Acepta al Salvador. La parte mas importante del arrepentimiento es darse cuenta de que el perdón se recibe gracias a Jesucristo. Es posible que haya sentido que Dios no perdonará los pecados graves, pero el Salvador padeció por nuestros pecados para que pudiéramos dejarlos atrás, incluso los más serios. El perdón, la paz, el consuelo y el gozo son el resultado del verdadero arrepentimiento.

Arrepentirse no siempre significa que hay quehacer grandes cambios. Con frecuencia, no se requieren más que una mayor dedicación para vivir de acuerdo con la voluntad de Dios. El verdadero arrepentimiento no siempre sucede con rapidez; sea paciente con usted mismo mientras se esfuerza por hacer lo correcto y enmendar sus errores. Al arrepentirse, experimentará un cambio en su corazón; ya no tendrá deseos de pecar; llegará a saber que es un hijo de Dios y que no es necesario que siga cometiendo los mismos errores una y otra vez. Su deseo de seguir a Dios será cada vez más fuerte y profundo.

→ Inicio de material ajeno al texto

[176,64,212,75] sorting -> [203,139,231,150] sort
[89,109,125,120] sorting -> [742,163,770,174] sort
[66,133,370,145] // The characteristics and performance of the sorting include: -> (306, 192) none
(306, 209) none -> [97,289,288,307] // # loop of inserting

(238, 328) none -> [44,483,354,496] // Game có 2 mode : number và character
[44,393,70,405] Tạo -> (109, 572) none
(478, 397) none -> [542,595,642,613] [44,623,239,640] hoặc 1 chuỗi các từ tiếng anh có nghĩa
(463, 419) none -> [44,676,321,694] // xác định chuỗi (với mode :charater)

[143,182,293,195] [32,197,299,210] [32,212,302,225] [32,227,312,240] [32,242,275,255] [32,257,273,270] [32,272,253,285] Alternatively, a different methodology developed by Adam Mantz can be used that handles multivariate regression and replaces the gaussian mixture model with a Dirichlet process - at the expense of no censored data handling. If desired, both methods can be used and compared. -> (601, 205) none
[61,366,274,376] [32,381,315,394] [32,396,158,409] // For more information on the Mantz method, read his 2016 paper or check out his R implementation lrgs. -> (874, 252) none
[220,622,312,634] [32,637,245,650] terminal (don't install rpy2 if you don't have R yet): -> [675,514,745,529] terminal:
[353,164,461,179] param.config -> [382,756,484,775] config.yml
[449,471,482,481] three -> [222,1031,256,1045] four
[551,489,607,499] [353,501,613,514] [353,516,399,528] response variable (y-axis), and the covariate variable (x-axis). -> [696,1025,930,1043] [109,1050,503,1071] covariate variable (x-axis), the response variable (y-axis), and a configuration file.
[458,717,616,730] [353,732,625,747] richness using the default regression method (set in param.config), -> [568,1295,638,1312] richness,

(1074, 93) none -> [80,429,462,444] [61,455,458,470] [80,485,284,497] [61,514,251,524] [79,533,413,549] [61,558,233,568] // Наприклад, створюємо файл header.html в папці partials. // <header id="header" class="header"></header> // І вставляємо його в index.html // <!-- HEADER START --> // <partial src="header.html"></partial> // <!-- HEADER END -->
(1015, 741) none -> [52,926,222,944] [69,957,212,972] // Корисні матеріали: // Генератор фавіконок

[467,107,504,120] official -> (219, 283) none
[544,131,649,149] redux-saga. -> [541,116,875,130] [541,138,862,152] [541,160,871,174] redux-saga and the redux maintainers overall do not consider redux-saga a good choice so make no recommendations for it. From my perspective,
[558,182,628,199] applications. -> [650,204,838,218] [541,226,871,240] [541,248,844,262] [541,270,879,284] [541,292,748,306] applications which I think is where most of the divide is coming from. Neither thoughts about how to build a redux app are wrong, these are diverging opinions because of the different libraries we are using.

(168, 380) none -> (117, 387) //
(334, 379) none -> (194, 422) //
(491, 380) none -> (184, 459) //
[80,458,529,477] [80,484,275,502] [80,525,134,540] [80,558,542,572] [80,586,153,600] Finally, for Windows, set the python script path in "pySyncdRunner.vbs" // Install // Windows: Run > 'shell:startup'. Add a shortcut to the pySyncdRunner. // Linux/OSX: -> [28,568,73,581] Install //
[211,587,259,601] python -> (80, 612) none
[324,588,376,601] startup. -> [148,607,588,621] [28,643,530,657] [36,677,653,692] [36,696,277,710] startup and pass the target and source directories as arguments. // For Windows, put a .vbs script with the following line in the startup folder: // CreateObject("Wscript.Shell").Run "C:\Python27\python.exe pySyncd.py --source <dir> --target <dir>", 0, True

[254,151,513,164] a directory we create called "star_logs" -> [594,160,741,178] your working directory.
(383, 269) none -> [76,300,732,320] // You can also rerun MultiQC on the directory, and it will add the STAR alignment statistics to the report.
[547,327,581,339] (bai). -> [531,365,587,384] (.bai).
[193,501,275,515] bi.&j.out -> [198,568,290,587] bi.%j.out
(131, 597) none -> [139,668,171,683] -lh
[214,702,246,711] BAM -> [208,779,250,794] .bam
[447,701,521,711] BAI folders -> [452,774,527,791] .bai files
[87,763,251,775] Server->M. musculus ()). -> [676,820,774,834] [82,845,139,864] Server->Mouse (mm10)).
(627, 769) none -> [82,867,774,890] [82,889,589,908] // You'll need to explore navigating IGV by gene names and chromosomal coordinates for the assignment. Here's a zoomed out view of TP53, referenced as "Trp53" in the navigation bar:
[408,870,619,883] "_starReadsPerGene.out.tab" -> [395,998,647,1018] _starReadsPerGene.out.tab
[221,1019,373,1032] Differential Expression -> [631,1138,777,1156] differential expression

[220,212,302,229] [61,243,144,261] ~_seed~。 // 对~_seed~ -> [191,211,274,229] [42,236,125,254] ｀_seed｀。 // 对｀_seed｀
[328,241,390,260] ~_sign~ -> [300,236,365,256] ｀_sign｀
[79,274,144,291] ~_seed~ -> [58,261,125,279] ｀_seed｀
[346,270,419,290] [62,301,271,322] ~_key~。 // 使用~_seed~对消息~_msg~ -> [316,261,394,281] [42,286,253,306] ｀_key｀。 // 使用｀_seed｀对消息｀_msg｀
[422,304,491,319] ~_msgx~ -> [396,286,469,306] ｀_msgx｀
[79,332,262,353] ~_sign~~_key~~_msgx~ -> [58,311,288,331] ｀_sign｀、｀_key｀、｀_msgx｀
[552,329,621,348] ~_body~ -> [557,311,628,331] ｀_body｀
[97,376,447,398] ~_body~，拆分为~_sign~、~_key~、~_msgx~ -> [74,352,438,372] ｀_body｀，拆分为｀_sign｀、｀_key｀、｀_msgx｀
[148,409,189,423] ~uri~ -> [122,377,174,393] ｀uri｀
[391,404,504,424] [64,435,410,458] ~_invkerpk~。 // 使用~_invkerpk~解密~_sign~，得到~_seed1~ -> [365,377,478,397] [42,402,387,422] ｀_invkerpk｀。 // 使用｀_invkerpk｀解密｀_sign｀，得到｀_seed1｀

EL BAUTISMO Y EL ESPÍRITU SANTO

La fe en Jesucristo y el arrepentimiento le preparan para el bautismo y para recibir el Espíritu Santo. Jesucristo enseñó que t9dos deber ser bautizados en agua y en Espíritu (el Espíritu Santo) para la remisión, o el perdón, de los pecados. Mediante el bautismo efectuado por alguien que posea la autoridad del sacerdocio, y al recibir el Espíritu Santo, usted volverá a nacer espiritualmente.

PERSEVERAR HASTA EL FIN

Se llega ser miembro de La Iglesia de Jesucristo de los Santos de los Últimos Días mediante la fe en Jesucristo, el arrepentimiento y las ordenanzas del bautismo y de la confirmación. Cuando sea miembro de la Iglesia, seguirá adquiriendo conocimiento, seguirá ejerciendo fe en Jesucristo, se arrepentirá y renovará los convenios bautismales al participar de la Santa Cena y seguirá la guía del Espíritu Santo. Esos primeros principios y esas ordenanzas del Evangelio son un modelo a seguir durante toda la vida. A ese compromiso de toda la vida suele conocérsele como “perseverar hasta el fin”.

El perseverar hasta el fin nos brinda dirección, paz y felicidad en esta vida. Usted sentirá el gozo que se recibe al tratar de ser más como Jesucristo al servir y ayudar a los que le rodean; entenderá mejor su relación con su Padre Celestial y sentirá el amor perfecto que Él tiene por usted; sentirá esperanza y tendrá una meta en la vida en un mundo a menudo triste y turbulento.